[Before-and-after page screenshots]
####

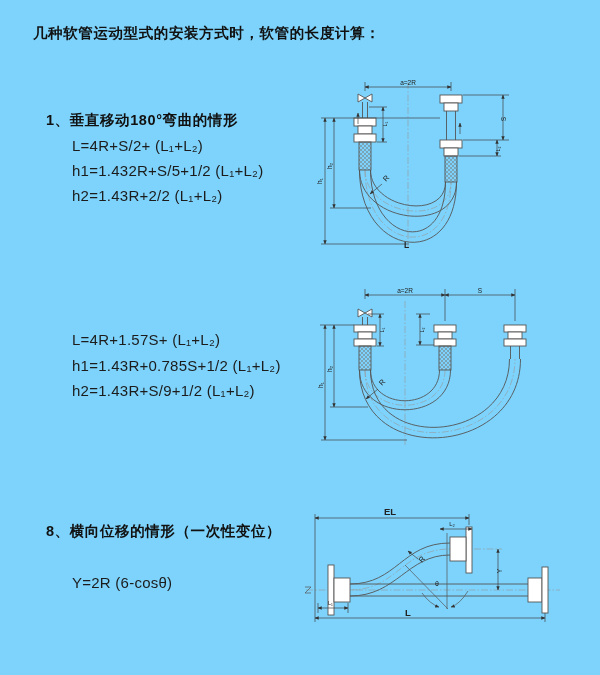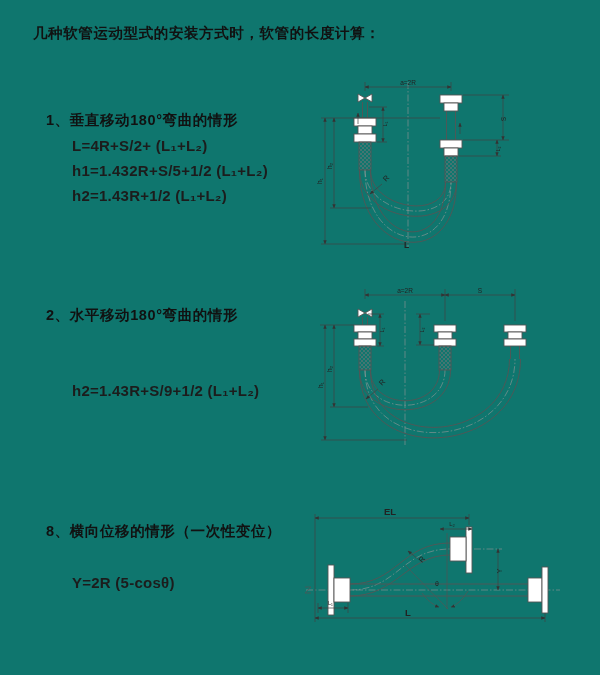--- a/index.html
+++ b/index.html
@@ -3,7 +3,7 @@
 <meta charset="utf-8">
 <style>
   html,body{margin:0;padding:0;background:#fff;}
-  .page{position:relative;width:600px;height:675px;background:#0f766e;overflow:hidden;
+  .page{position:relative;width:600px;height:675px;background:#7dd3fc;overflow:hidden;
         font-family:"Liberation Sans","DejaVu Sans",sans-serif;color:#111;}
   .title{position:absolute;left:33px;top:24px;font-size:14.5px;font-weight:bold;letter-spacing:.6px;}
   .heading{position:absolute;left:46px;font-size:14.5px;font-weight:bold;letter-spacing:.6px;}

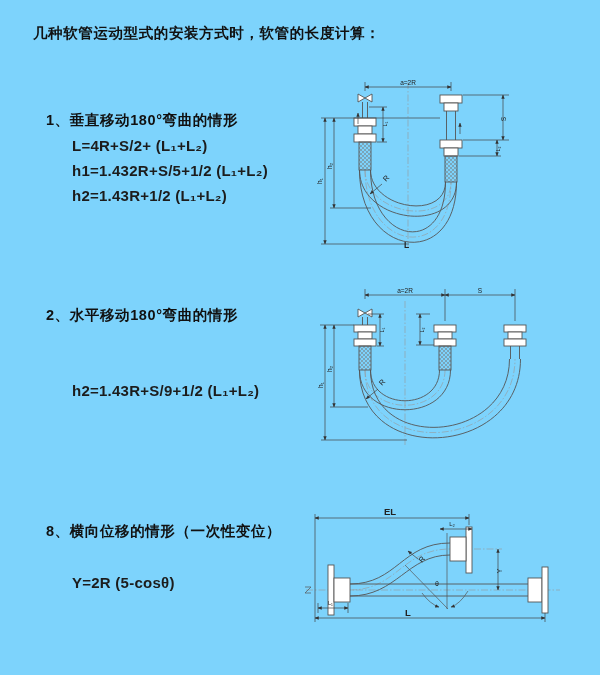--- a/index.html
+++ b/index.html
@@ -7,7 +7,7 @@
         font-family:"Liberation Sans","DejaVu Sans",sans-serif;color:#111;}
   .title{position:absolute;left:33px;top:24px;font-size:14.5px;font-weight:bold;letter-spacing:.6px;}
   .heading{position:absolute;left:46px;font-size:14.5px;font-weight:bold;letter-spacing:.6px;}
-  .formula{position:absolute;left:72px;font-size:15px;font-weight:700;color:#1c1c1c;letter-spacing:.25px;}
+  .formula{position:absolute;left:72px;font-size:15px;font-weight:400;color:#1c1c1c;letter-spacing:.25px;}
   svg.dia{position:absolute;}
   svg text{font-family:"Liberation Sans","DejaVu Sans",sans-serif;}
 </style>

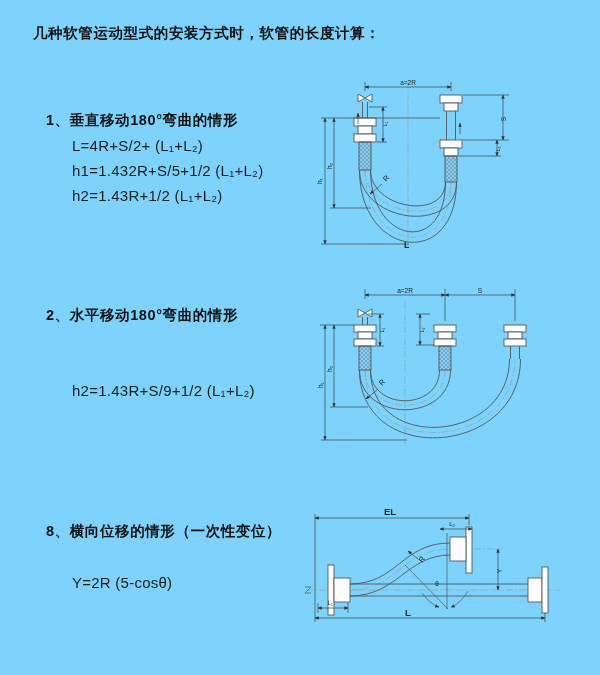--- a/index.html
+++ b/index.html
@@ -21,7 +21,7 @@
   <div class="heading" style="top:111px">1、垂直移动180°弯曲的情形</div>
   <div class="formula" style="top:137px">L=4R+S/2+ (L₁+L₂)</div>
   <div class="formula" style="top:162px">h1=1.432R+S/5+1/2 (L₁+L₂)</div>
-  <div class="formula" style="top:187px">h2=1.43R+1/2 (L₁+L₂)</div>
+  <div class="formula" style="top:187px">h2=1.43R+2/2 (L₁+L₂)</div>
 
   <svg class="dia" style="left:313px;top:78px" width="212" height="174" viewBox="0 0 212 174">
     <defs>

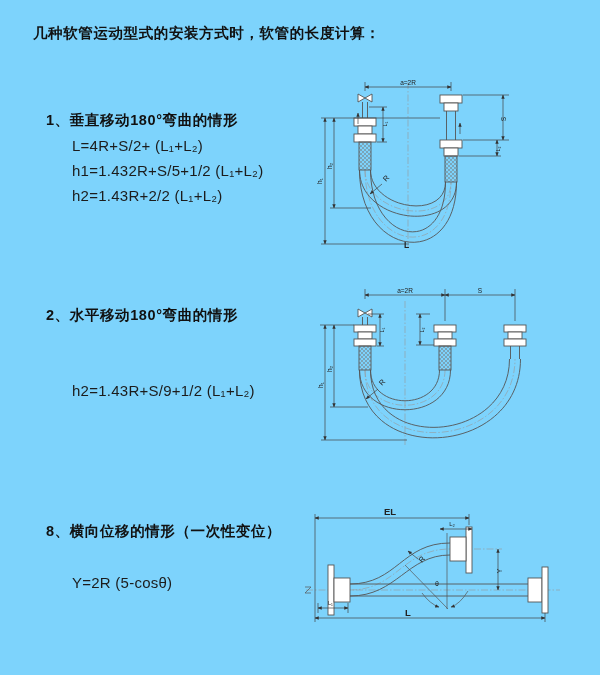--- a/index.html
+++ b/index.html
@@ -94,7 +94,6 @@
     </g>
   </svg>
 
-  <div class="heading" style="top:306px">2、水平移动180°弯曲的情形</div>
   <div class="formula" style="top:382px">h2=1.43R+S/9+1/2 (L₁+L₂)</div>
 
   <svg class="dia" style="left:312px;top:283px" width="233" height="165" viewBox="0 0 233 165">

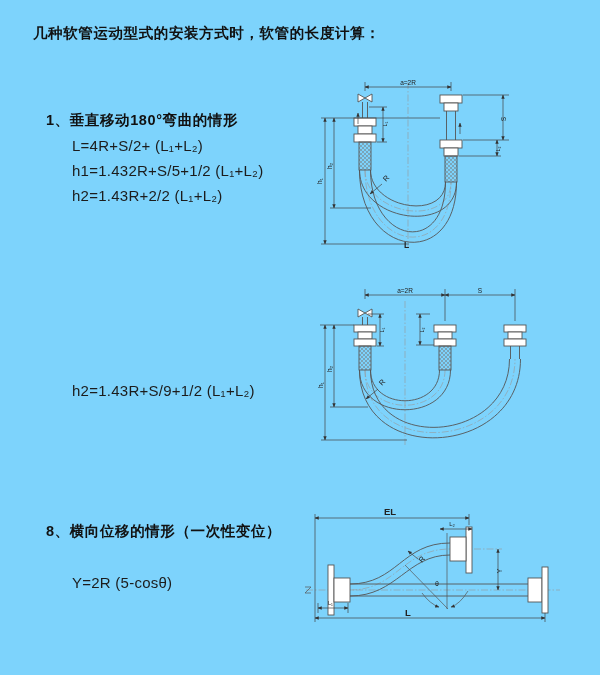--- a/index.html
+++ b/index.html
@@ -94,6 +94,7 @@
     </g>
   </svg>
 
+  <div class="formula" style="top:331px">L=4R+1.57S+ (L₁+L₂)</div>
   <div class="formula" style="top:382px">h2=1.43R+S/9+1/2 (L₁+L₂)</div>
 
   <svg class="dia" style="left:312px;top:283px" width="233" height="165" viewBox="0 0 233 165">

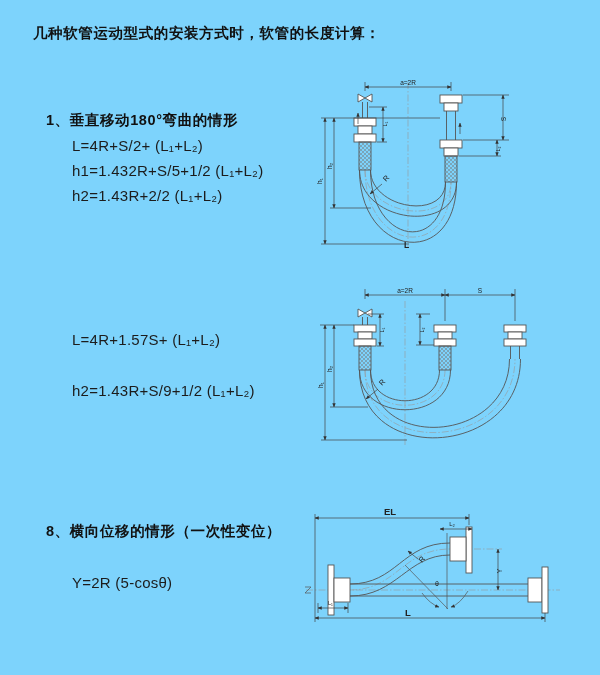--- a/index.html
+++ b/index.html
@@ -95,6 +95,7 @@
   </svg>
 
   <div class="formula" style="top:331px">L=4R+1.57S+ (L₁+L₂)</div>
+  <div class="formula" style="top:357px">h1=1.43R+0.785S+1/2 (L₁+L₂)</div>
   <div class="formula" style="top:382px">h2=1.43R+S/9+1/2 (L₁+L₂)</div>
 
   <svg class="dia" style="left:312px;top:283px" width="233" height="165" viewBox="0 0 233 165">

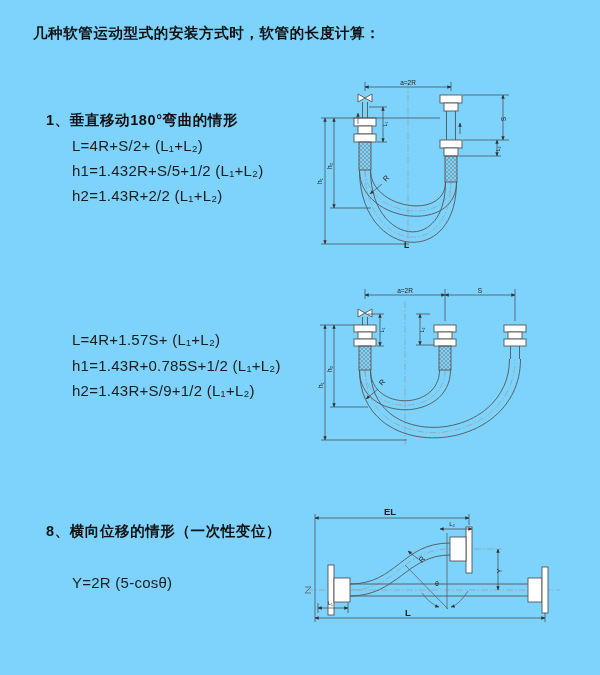--- a/index.html
+++ b/index.html
@@ -171,7 +171,7 @@
   </svg>
 
   <div class="heading" style="top:522px">8、横向位移的情形（一次性变位）</div>
-  <div class="formula" style="top:574px">Y=2R (5-cosθ)</div>
+  <div class="formula" style="top:574px">Y=2R (6-cosθ)</div>
 
   <svg class="dia" style="left:302px;top:505px" width="263" height="145" viewBox="0 0 263 145">
     <defs>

####

What you need to do
Print each entry above exactly. The pictures should not be printed.

Written response
--- a/index.html
+++ b/index.html
@@ -3,7 +3,7 @@
 <meta charset="utf-8">
 <style>
   html,body{margin:0;padding:0;background:#fff;}
-  .page{position:relative;width:600px;height:675px;background:#0f766e;overflow:hidden;
+  .page{position:relative;width:600px;height:675px;background:#7dd3fc;overflow:hidden;
         font-family:"Liberation Sans","DejaVu Sans",sans-serif;color:#111;}
   .title{position:absolute;left:33px;top:24px;font-size:14.5px;font-weight:bold;letter-spacing:.6px;}
   .heading{position:absolute;left:46px;font-size:14.5px;font-weight:bold;letter-spacing:.6px;}

--- a/index.html
+++ b/index.html
@@ -7,7 +7,7 @@
         font-family:"Liberation Sans","DejaVu Sans",sans-serif;color:#111;}
   .title{position:absolute;left:33px;top:24px;font-size:14.5px;font-weight:bold;letter-spacing:.6px;}
   .heading{position:absolute;left:46px;font-size:14.5px;font-weight:bold;letter-spacing:.6px;}
-  .formula{position:absolute;left:72px;font-size:15px;font-weight:700;color:#1c1c1c;letter-spacing:.25px;}
+  .formula{position:absolute;left:72px;font-size:15px;font-weight:400;color:#1c1c1c;letter-spacing:.25px;}
   svg.dia{position:absolute;}
   svg text{font-family:"Liberation Sans","DejaVu Sans",sans-serif;}
 </style>

--- a/index.html
+++ b/index.html
@@ -21,7 +21,7 @@
   <div class="heading" style="top:111px">1、垂直移动180°弯曲的情形</div>
   <div class="formula" style="top:137px">L=4R+S/2+ (L₁+L₂)</div>
   <div class="formula" style="top:162px">h1=1.432R+S/5+1/2 (L₁+L₂)</div>
-  <div class="formula" style="top:187px">h2=1.43R+1/2 (L₁+L₂)</div>
+  <div class="formula" style="top:187px">h2=1.43R+2/2 (L₁+L₂)</div>
 
   <svg class="dia" style="left:313px;top:78px" width="212" height="174" viewBox="0 0 212 174">
     <defs>

--- a/index.html
+++ b/index.html
@@ -94,7 +94,6 @@
     </g>
   </svg>
 
-  <div class="heading" style="top:306px">2、水平移动180°弯曲的情形</div>
   <div class="formula" style="top:382px">h2=1.43R+S/9+1/2 (L₁+L₂)</div>
 
   <svg class="dia" style="left:312px;top:283px" width="233" height="165" viewBox="0 0 233 165">

--- a/index.html
+++ b/index.html
@@ -94,6 +94,7 @@
     </g>
   </svg>
 
+  <div class="formula" style="top:331px">L=4R+1.57S+ (L₁+L₂)</div>
   <div class="formula" style="top:382px">h2=1.43R+S/9+1/2 (L₁+L₂)</div>
 
   <svg class="dia" style="left:312px;top:283px" width="233" height="165" viewBox="0 0 233 165">

--- a/index.html
+++ b/index.html
@@ -95,6 +95,7 @@
   </svg>
 
   <div class="formula" style="top:331px">L=4R+1.57S+ (L₁+L₂)</div>
+  <div class="formula" style="top:357px">h1=1.43R+0.785S+1/2 (L₁+L₂)</div>
   <div class="formula" style="top:382px">h2=1.43R+S/9+1/2 (L₁+L₂)</div>
 
   <svg class="dia" style="left:312px;top:283px" width="233" height="165" viewBox="0 0 233 165">

--- a/index.html
+++ b/index.html
@@ -171,7 +171,7 @@
   </svg>
 
   <div class="heading" style="top:522px">8、横向位移的情形（一次性变位）</div>
-  <div class="formula" style="top:574px">Y=2R (5-cosθ)</div>
+  <div class="formula" style="top:574px">Y=2R (6-cosθ)</div>
 
   <svg class="dia" style="left:302px;top:505px" width="263" height="145" viewBox="0 0 263 145">
     <defs>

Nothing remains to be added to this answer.